— Problem statement —
Transcribe the records exactly from the line with "(337, 514) none" to the end, both included.
- - - -
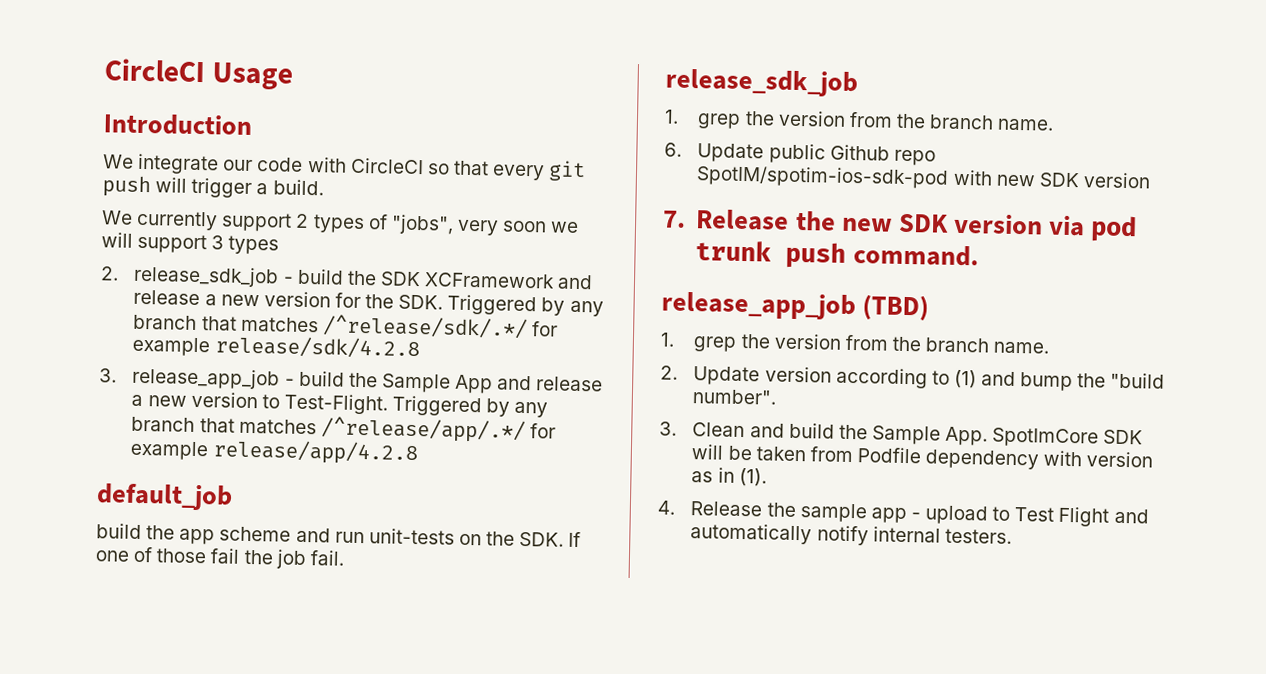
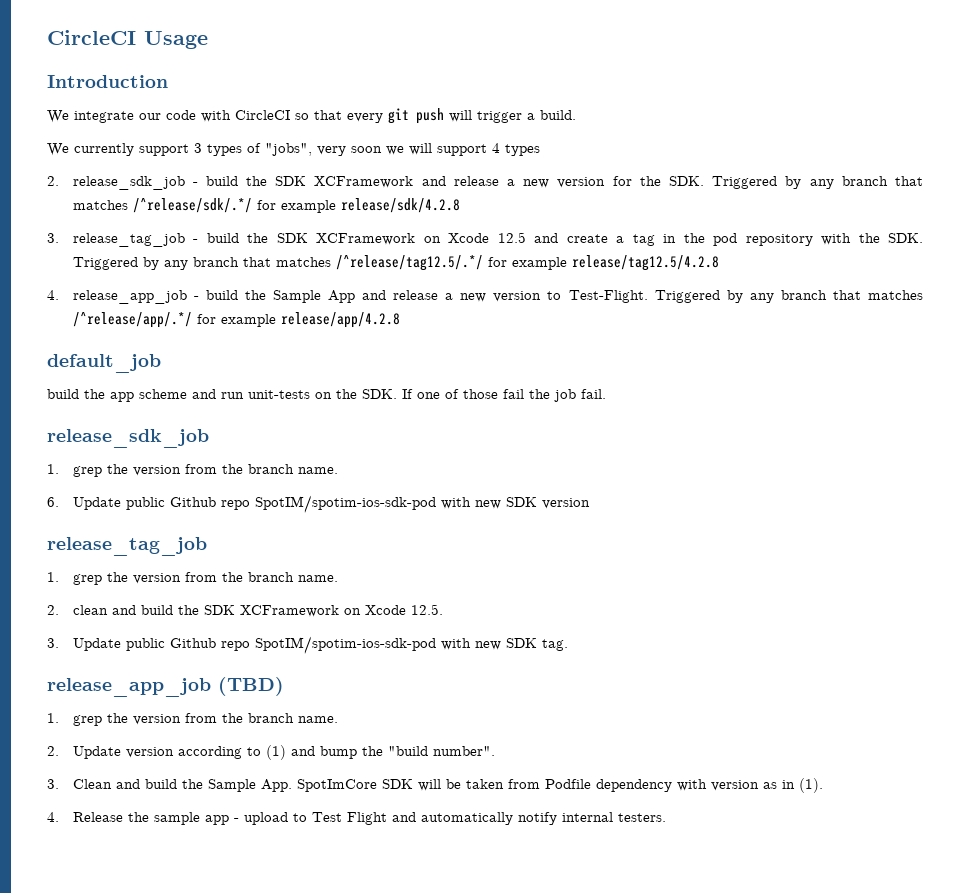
[295,213,310,229] 2 -> [194,143,202,153] 3
[211,235,225,250] 3 -> [492,143,500,153] 4
(117, 375) none -> [72,232,924,247] [72,255,719,271] [47,290,59,300] release_tag_job - build the SDK XCFramework on Xcode 12.5 and create a tag in the pod repository with the SDK. Triggered by any branch that matches /^release/tag12.5/.*/ for example release/tag12.5/4.2.8 // 4.
[663,209,1138,243] [695,240,979,269] 7. Release the new SDK version via pod trunk push command. -> [47,537,207,556] [47,572,338,585] [47,604,443,617] [47,636,568,654] release_tag_job // 1. grep the version from the branch name. // 2. clean and build the SDK XCFramework on Xcode 12.5. // 3. Update public Github repo SpotIM/spotim-ios-sdk-pod with new SDK tag.

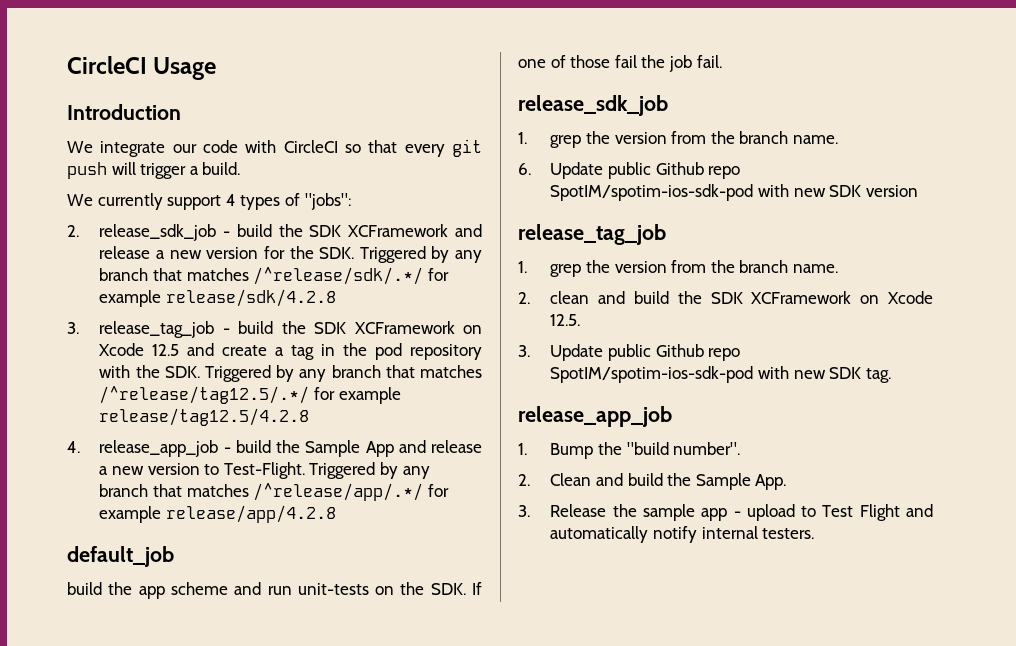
[194,143,202,153] 3 -> [225,194,236,206] 4
[265,143,540,156] "jobs", very soon we will support 4 types -> [304,193,351,210] "jobs":
[218,677,284,696] [47,713,338,726] [47,745,357,760] (TBD) // 1. grep the version from the branch name. // 2. Update version according to (1) and bump -> [518,443,594,459] // 1. Bump
[47,779,59,789] 3. -> [518,474,530,486] 2.
[296,778,823,793] [47,812,59,822] SpotImCore SDK will be taken from Podfile dependency with version as in (1). // 4. -> [518,505,530,517] // 3.

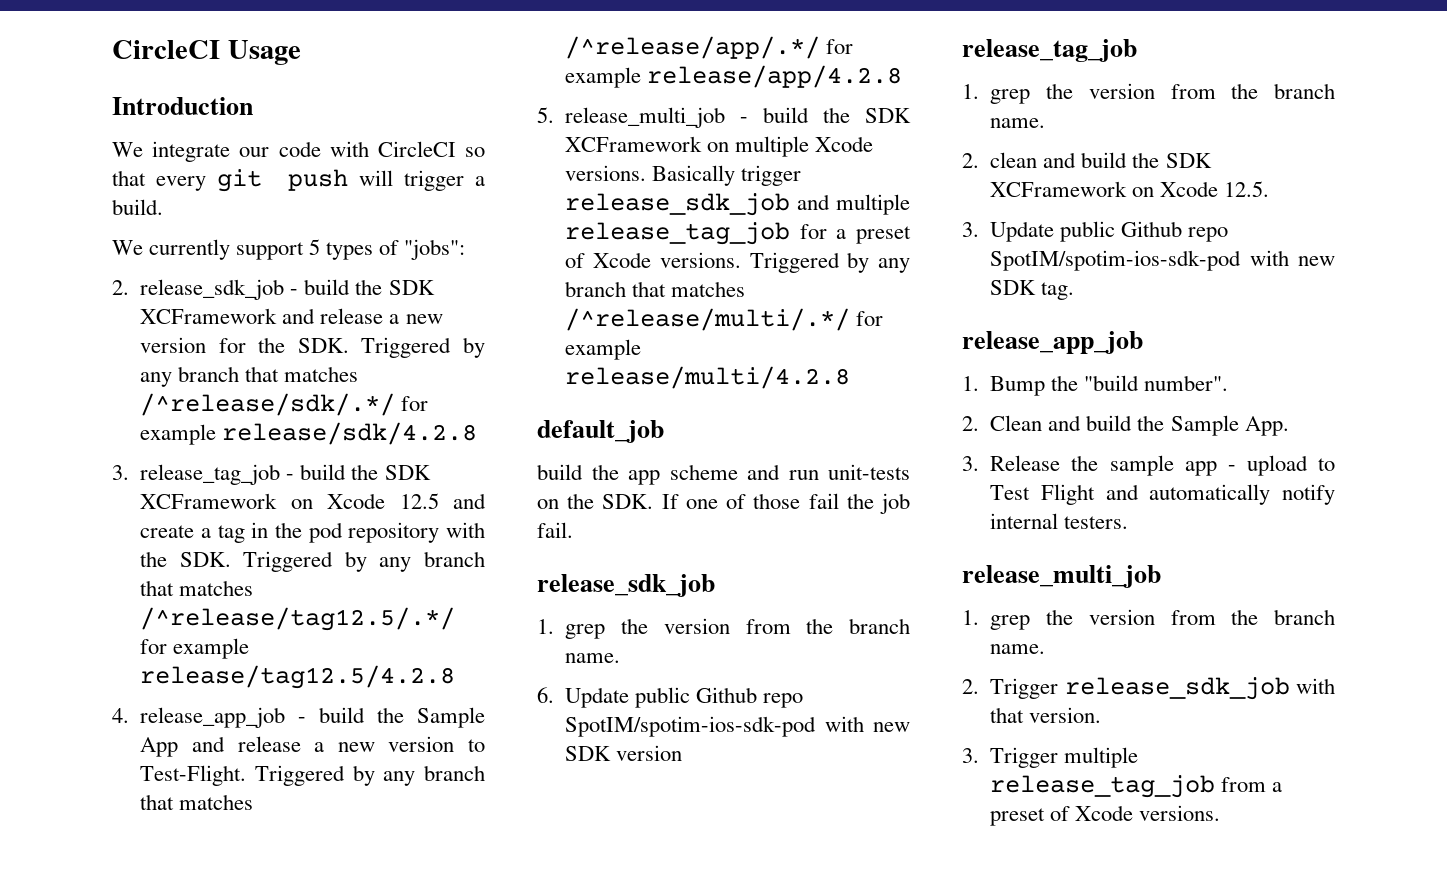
[225,194,236,206] 4 -> [309,239,321,255] 5
(337, 514) none -> [537,107,911,128] [565,136,874,157] [565,165,802,186] [565,193,910,216] [565,222,911,245] [565,252,910,273] [565,281,746,297] [565,308,884,331] [565,339,642,360] [565,366,851,389] // 5. release_multi_job - build the SDK XCFramework on multiple Xcode versions. Basically trigger release_sdk_job and multiple release_tag_job for a preset of Xcode versions. Triggered by any branch that matches /^release/multi/.*/ for example release/multi/4.2.8
(815, 533) none -> [962,565,1161,588] [962,609,1335,630] [990,644,1046,654] [962,677,1335,700] [990,707,1102,723] [962,747,1139,768] [990,775,1283,798] [990,805,1221,826] // release_multi_job // 1. grep the version from the branch name. // 2. Trigger release_sdk_job with that version. // 3. Trigger multiple release_tag_job from a preset of Xcode versions.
- - - -
— Finished task —
(337, 514) none -> [537,107,911,128] [565,136,874,157] [565,165,802,186] [565,193,910,216] [565,222,911,245] [565,252,910,273] [565,281,746,297] [565,308,884,331] [565,339,642,360] [565,366,851,389] // 5. release_multi_job - build the SDK XCFramework on multiple Xcode versions. Basically trigger release_sdk_job and multiple release_tag_job for a preset of Xcode versions. Triggered by any branch that matches /^release/multi/.*/ for example release/multi/4.2.8
(815, 533) none -> [962,565,1161,588] [962,609,1335,630] [990,644,1046,654] [962,677,1335,700] [990,707,1102,723] [962,747,1139,768] [990,775,1283,798] [990,805,1221,826] // release_multi_job // 1. grep the version from the branch name. // 2. Trigger release_sdk_job with that version. // 3. Trigger multiple release_tag_job from a preset of Xcode versions.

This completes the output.